Ohariu locals have given mixed reviews to news Judith Collins is the new leader of the National Party.
Collins, 61, who was voted in as the new leader on Tuesday night, said she hopes to "crush" the Government at the September election.
The voters in one of the most marginal electorates in the country, Ohariu, were asked to describe Collins in one word.
"Rough... Crusher... Opposite of amazing," were words some individuals used to describe Collins.
"I haven't had a great impression thus far," one person said.
"It's about time," said another.
The National Party caucus however, are her biggest supporters, with those calling her "Courageous… Strong... and Loyal."
"She's fabulous," National list MP Melissa Lee said.
Judith Collins was elected to parliament in 2002. She became a minister under Sir John Key in 2008 and brought in boy racer laws that earned her the nickname 'Crusher'.
She was Police and Corrections Minister - true to the blue "tough on crime" line.
Collins does not dance around her words, especially when staring down a scandal. Her most prominent scandal was a secret trip to Oravida - a company her husband was a director of - during a taxpayer funded trip to China.
Then came dirty politics and Collins' links to controversial right wing blogger Cameron Slater.
As for her conscience: Collins voted for same sex marriage, abortion reform and euthinasia.

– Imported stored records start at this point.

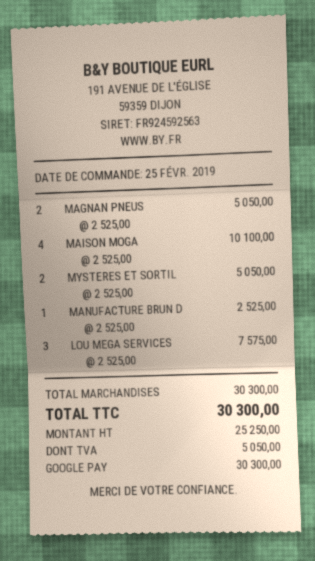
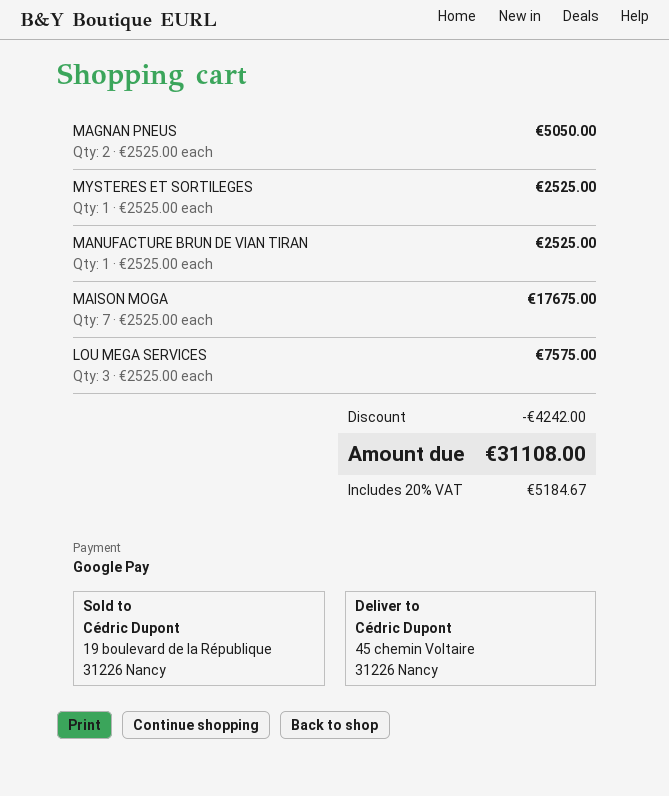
MAISON MOGA: 4 x 2525.00 = 10100.00 -> 7 x 2525.00 = 17675.00
MYSTERES ET SORTIL: 2 x 2525.00 = 5050.00 -> 1 x 2525.00 = 2525.00
discount: none -> 4242.00
tax: 5050.00 -> 5184.67
total: 30300.00 -> 31108.00

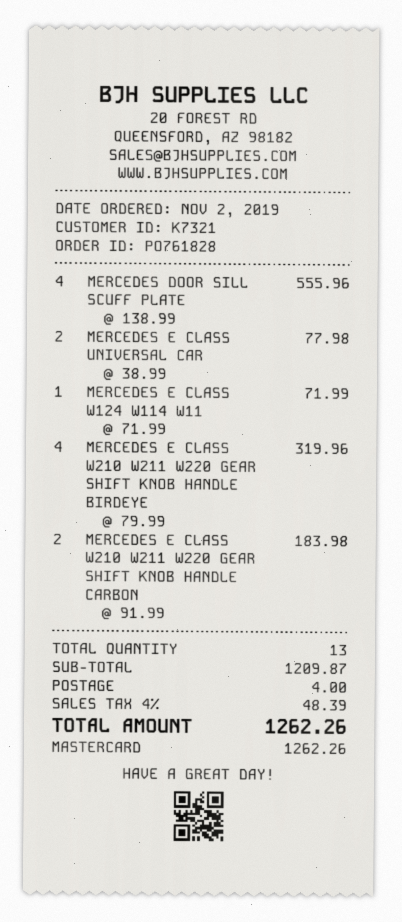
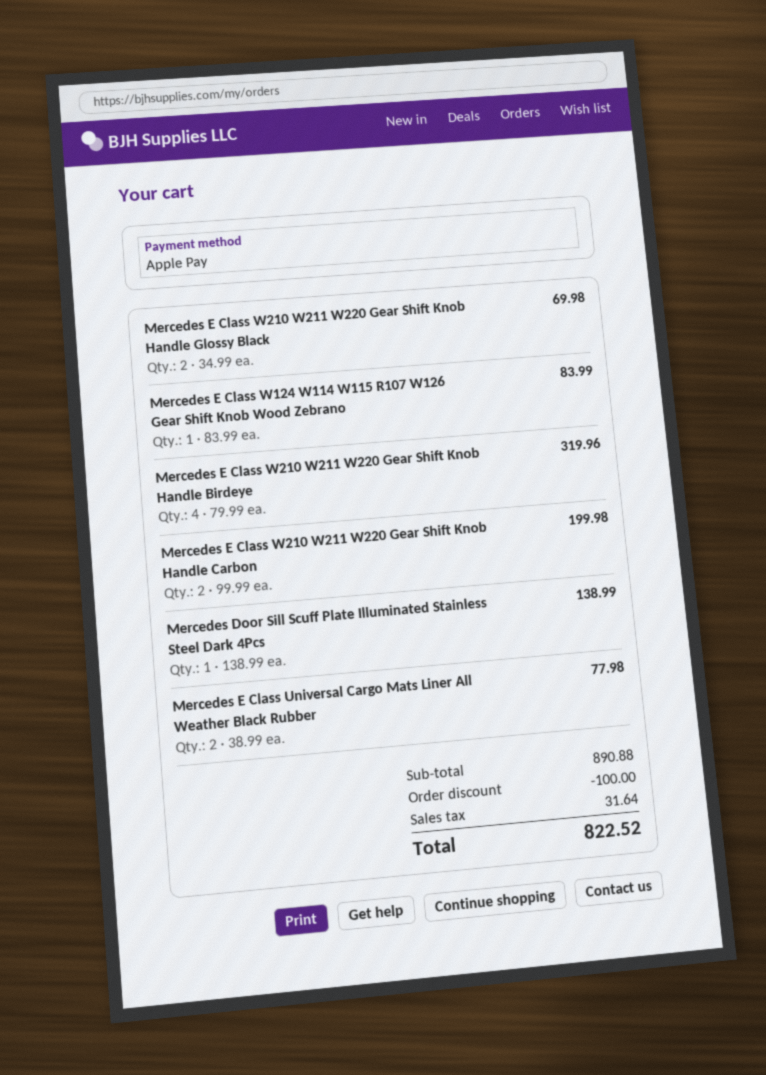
payment method: Mastercard -> Apple Pay
MERCEDES DOOR SILL SCUFF PLATE: 4 x 138.99 = 555.96 -> 1 x 138.99 = 138.99
MERCEDES E CLASS W124 W114 W11: 1 x 71.99 = 71.99 -> 1 x 83.99 = 83.99
MERCEDES E CLASS W210 W211 W220 GEAR SHIFT KNOB HANDLE CARBON: 2 x 91.99 = 183.98 -> 2 x 99.99 = 199.98
Mercedes E Class W210 W211 W220 Gear Shift Knob Handle Glossy Black: none -> 2 x 34.99 = 69.98
subtotal: 1209.87 -> 890.88
discount: none -> 100.00
shipping: 4.00 -> none
tax: 48.39 -> 31.64
total: 1262.26 -> 822.52

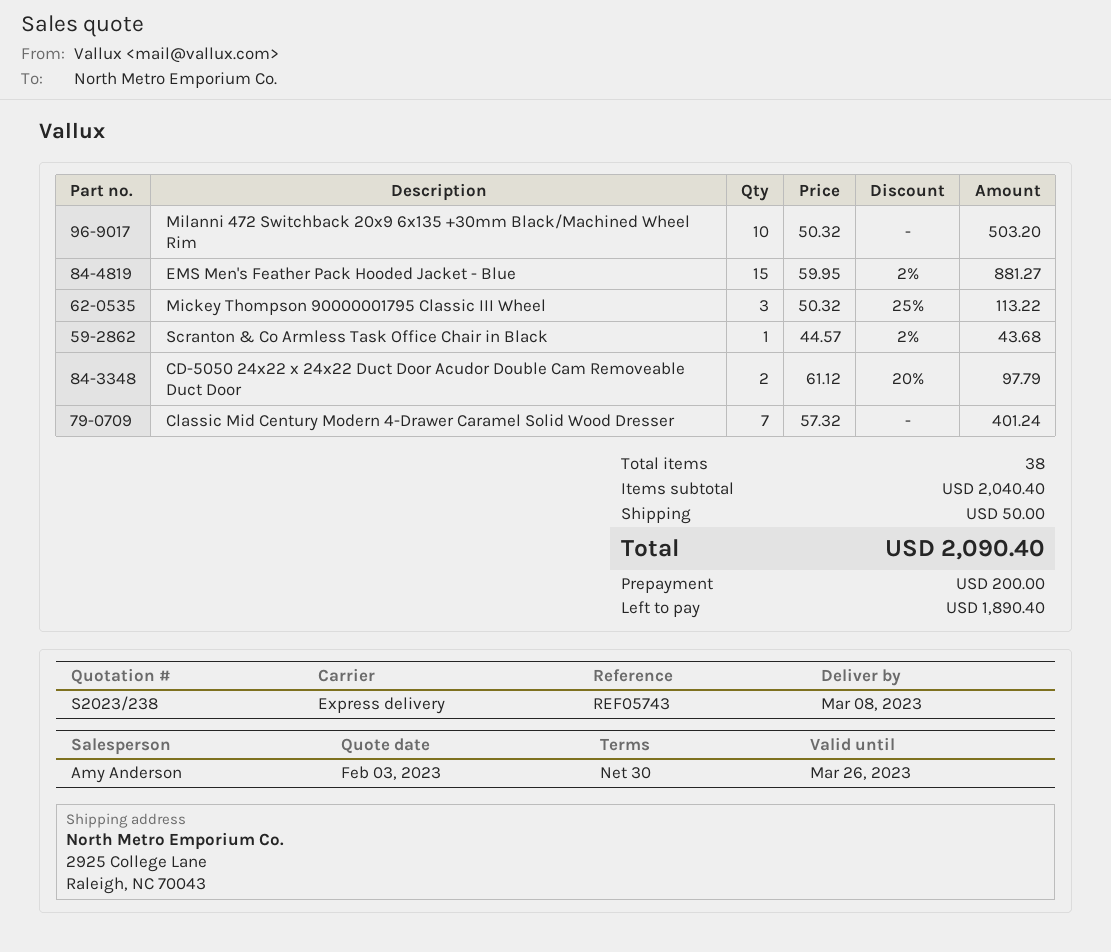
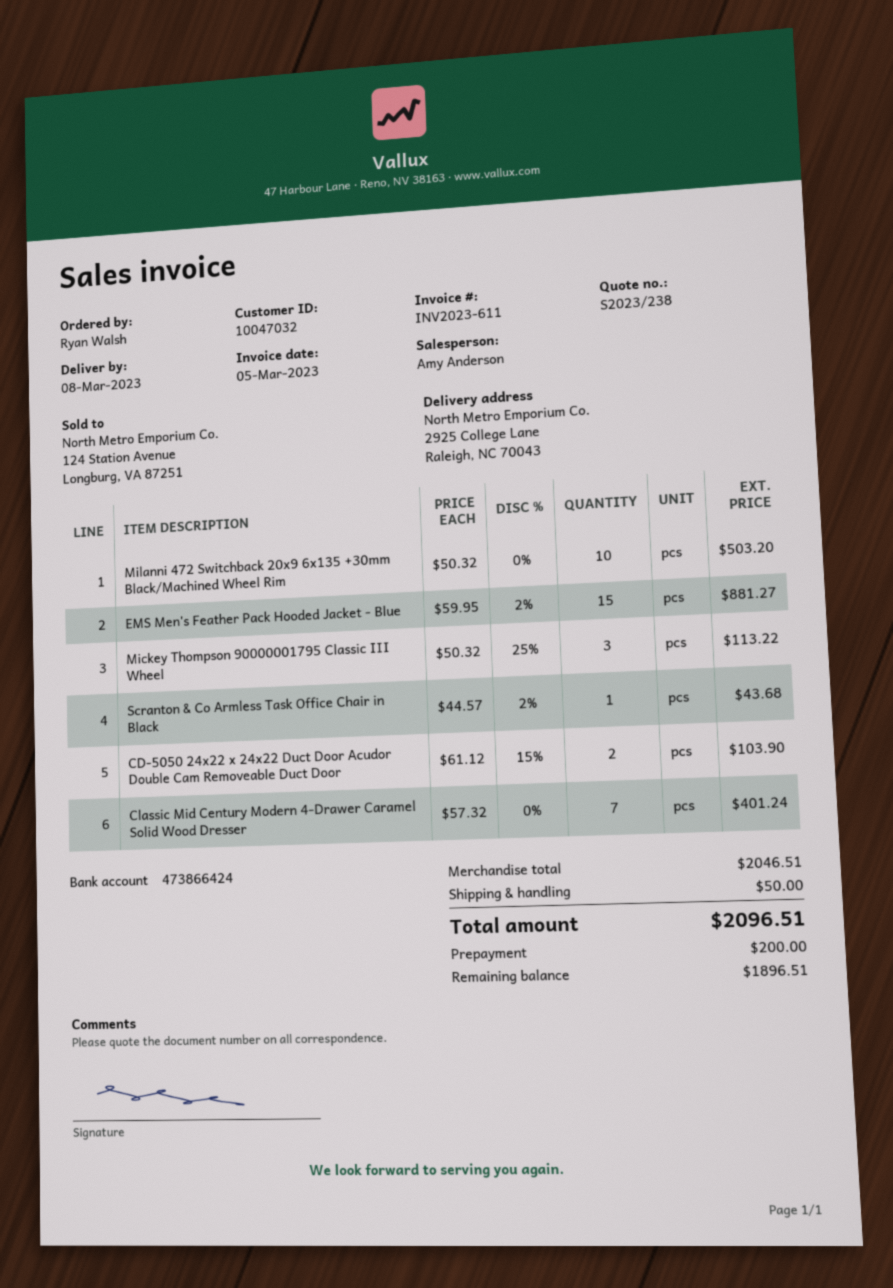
CD-5050 24x22 x 24x22 Duct Door Acudor Double Cam Removeable Duct Door: 2 x 61.12 - 20% = 97.79 -> 2 x 61.12 - 15% = 103.90
subtotal: 2040.40 -> 2046.51
total: 2090.40 -> 2096.51
balance: 1890.40 -> 1896.51

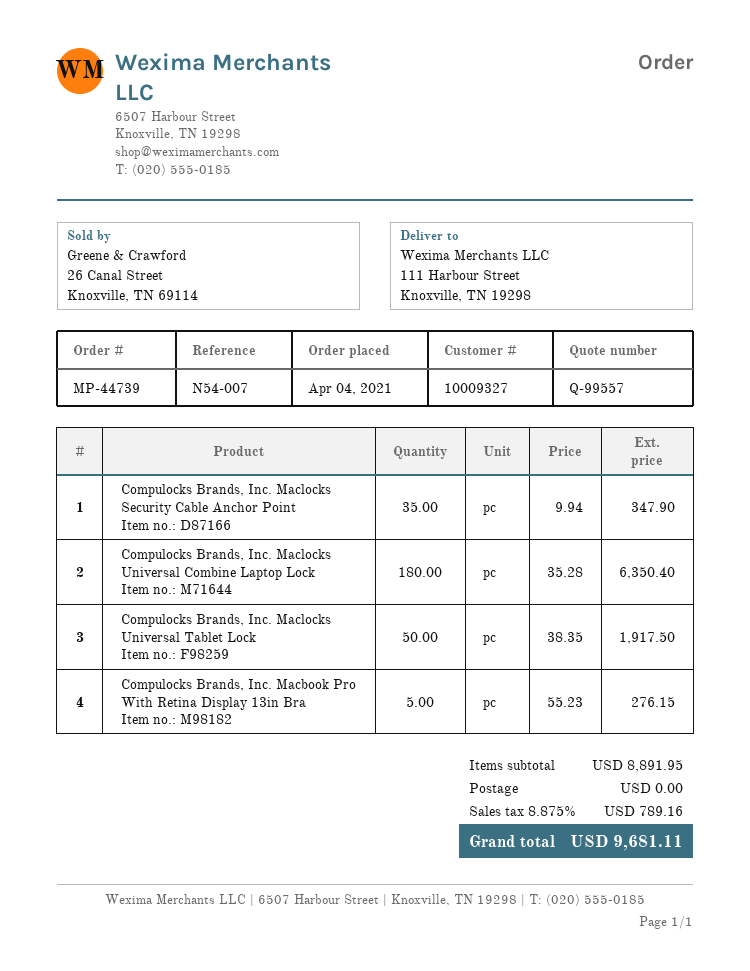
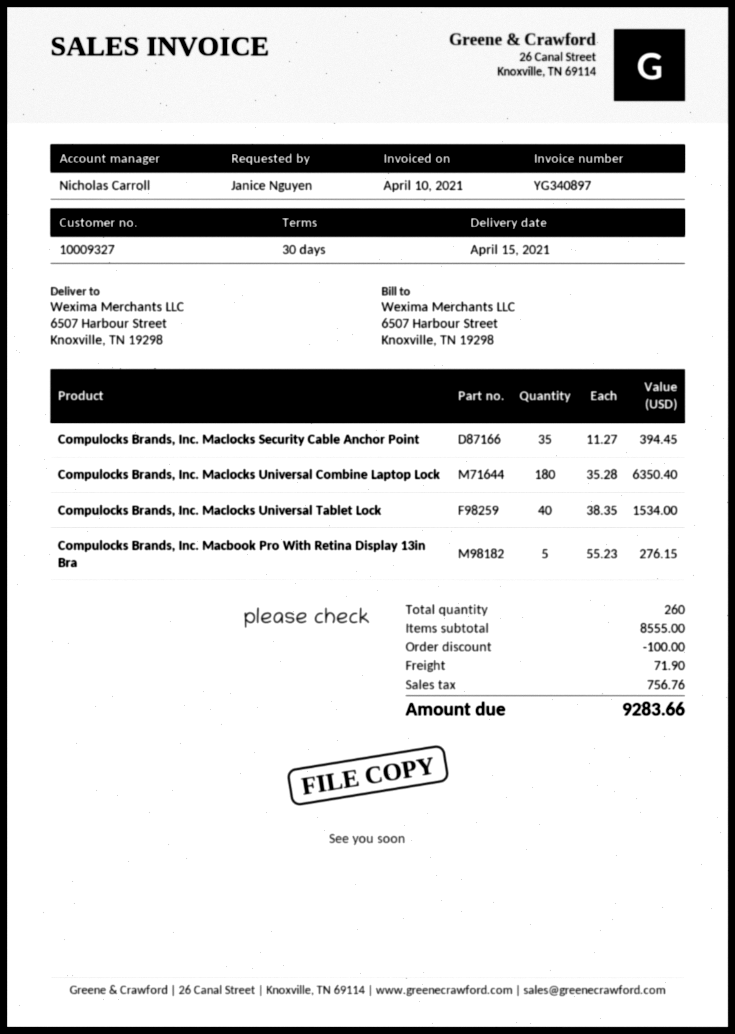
ship to: 111 Harbour Street, Knoxville, TN 19298 -> 6507 Harbour Street, Knoxville, TN 19298
Compulocks Brands, Inc. Maclocks Security Cable Anchor Point: 35 x 9.94 = 347.90 -> 35 x 11.27 = 394.45
Compulocks Brands, Inc. Maclocks Universal Tablet Lock: 50 x 38.35 = 1917.50 -> 40 x 38.35 = 1534.00
subtotal: 8891.95 -> 8555.00
discount: none -> 100.00
shipping: 0.00 -> 71.90
tax: 789.16 -> 756.76
total: 9681.11 -> 9283.66

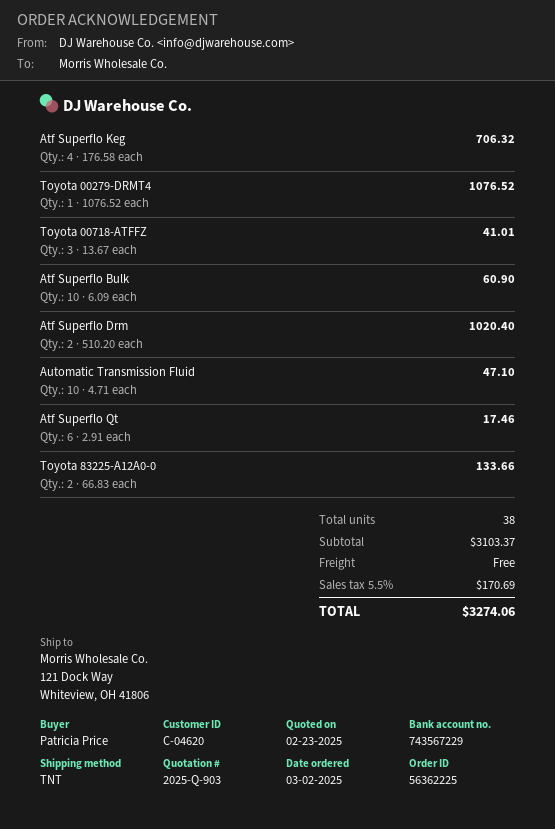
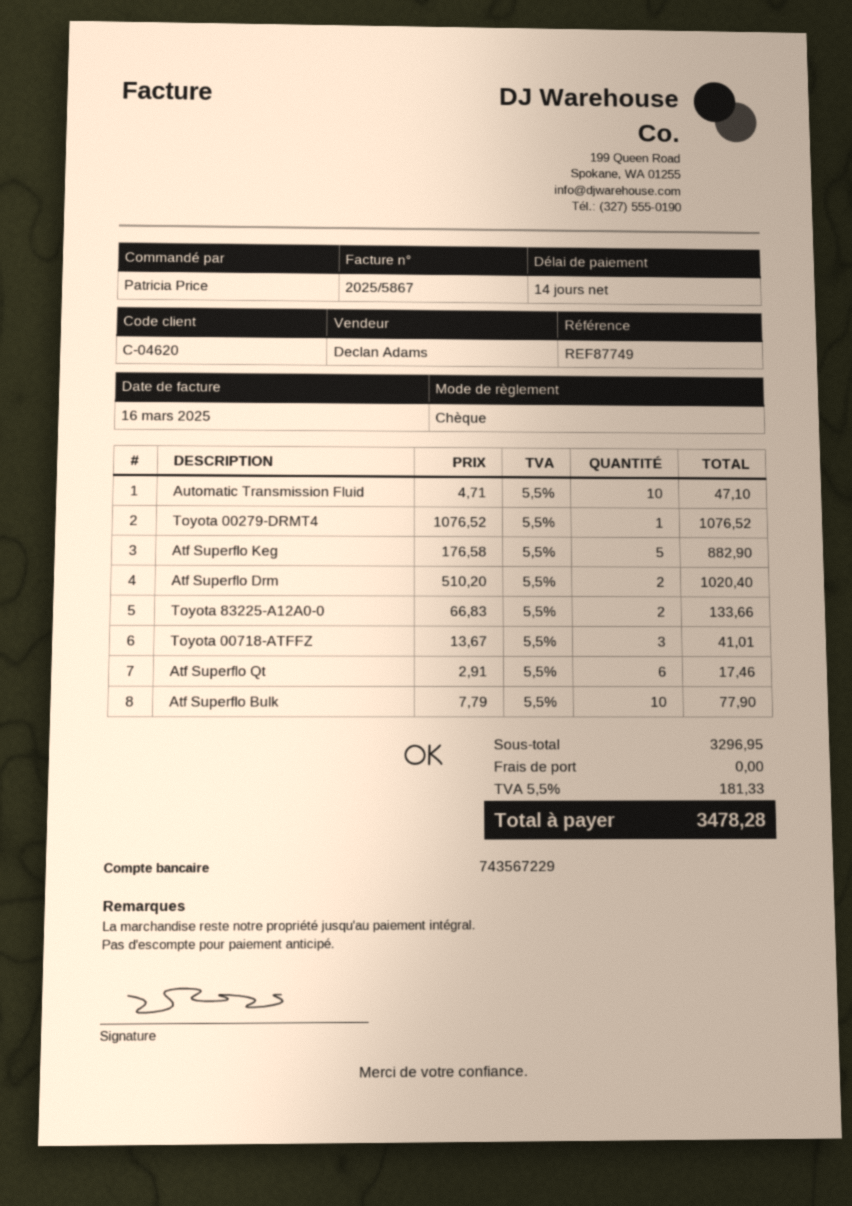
Atf Superflo Keg: 4 x 176.58 = 706.32 -> 5 x 176.58 = 882.90
Atf Superflo Bulk: 10 x 6.09 = 60.90 -> 10 x 7.79 = 77.90
subtotal: 3103.37 -> 3296.95
tax: 5.5% = 170.69 -> 5.5% = 181.33
total: 3274.06 -> 3478.28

"You always know where you stand with Judith, you never meet a meeting or a room with her not knowing what she thinks," National MP Tim Macindoe said.
And that's a trait they think the Prime Minister should look out for.
National MP Paula Bennett says Jacinda Ardern is up against a challenger.
"I reckon she's up against a challenger that's going to not hold back," Bennett says.
Judith Collins and Jacinda Ardern have faced off before, but never with stakes this high.